Given records:
= = =
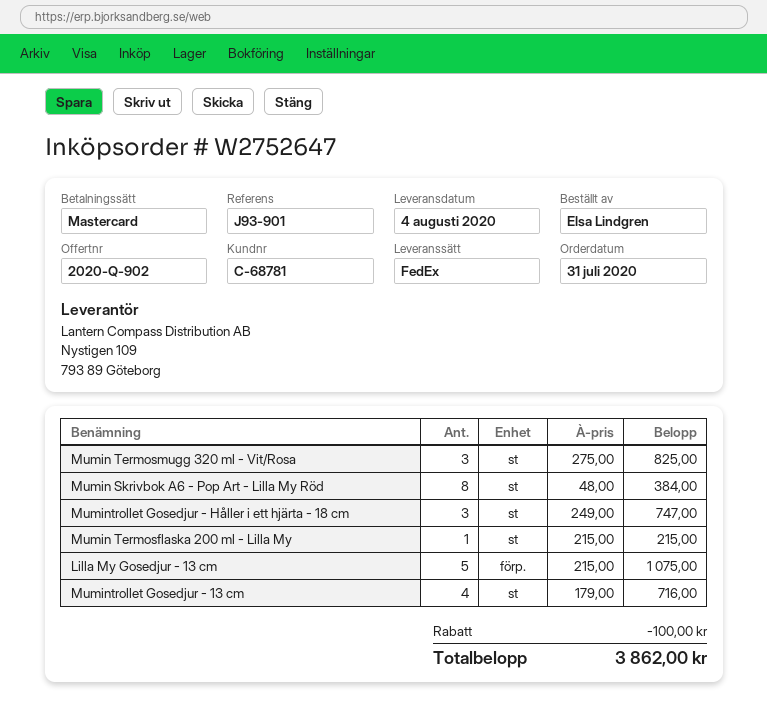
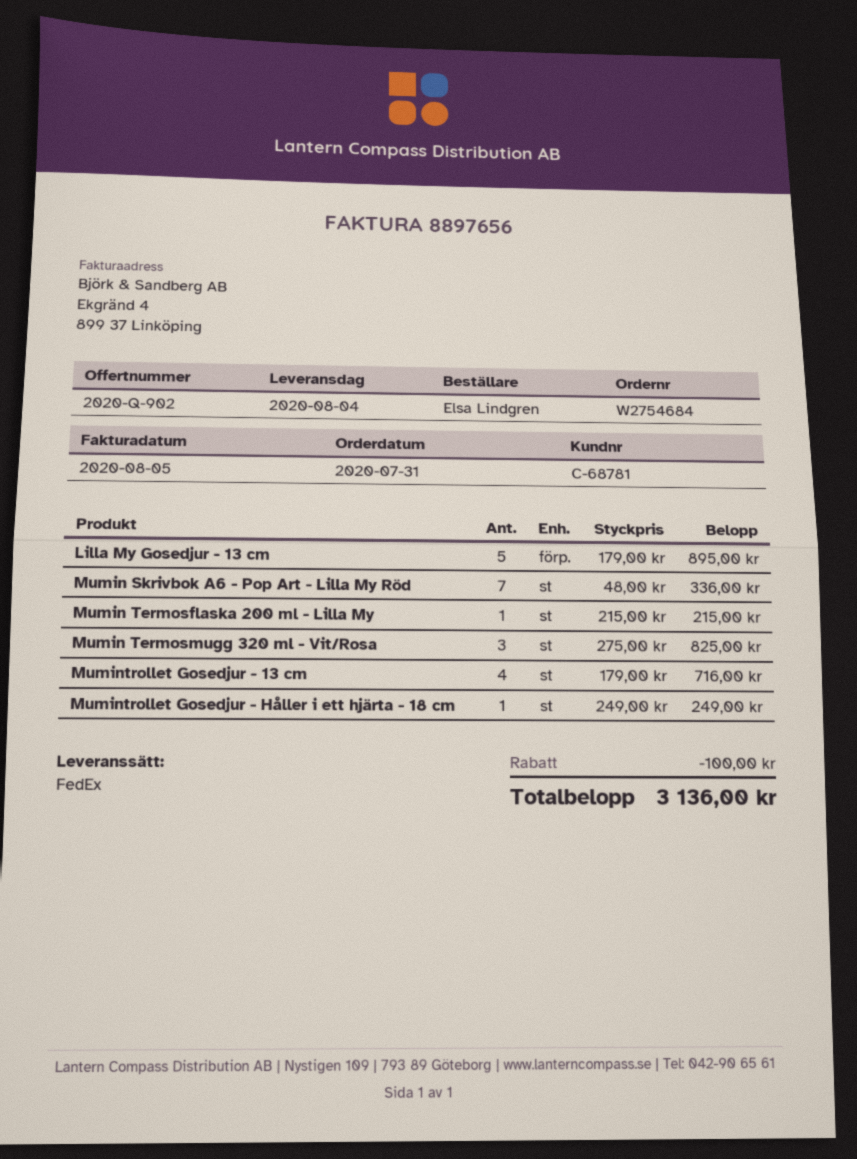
order number: W2752647 -> W2754684
Mumin Skrivbok A6 - Pop Art - Lilla My Röd: 8 x 48.00 = 384.00 -> 7 x 48.00 = 336.00
Mumintrollet Gosedjur - Håller i ett hjärta - 18 cm: 3 x 249.00 = 747.00 -> 1 x 249.00 = 249.00
Lilla My Gosedjur - 13 cm: 5 x 215.00 = 1075.00 -> 5 x 179.00 = 895.00
total: 3862.00 -> 3136.00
= = =
Your task: Every line in the data above that includes the word "Gosedjur" should be copied.

Response to the task:
Mumintrollet Gosedjur - Håller i ett hjärta - 18 cm: 3 x 249.00 = 747.00 -> 1 x 249.00 = 249.00
Lilla My Gosedjur - 13 cm: 5 x 215.00 = 1075.00 -> 5 x 179.00 = 895.00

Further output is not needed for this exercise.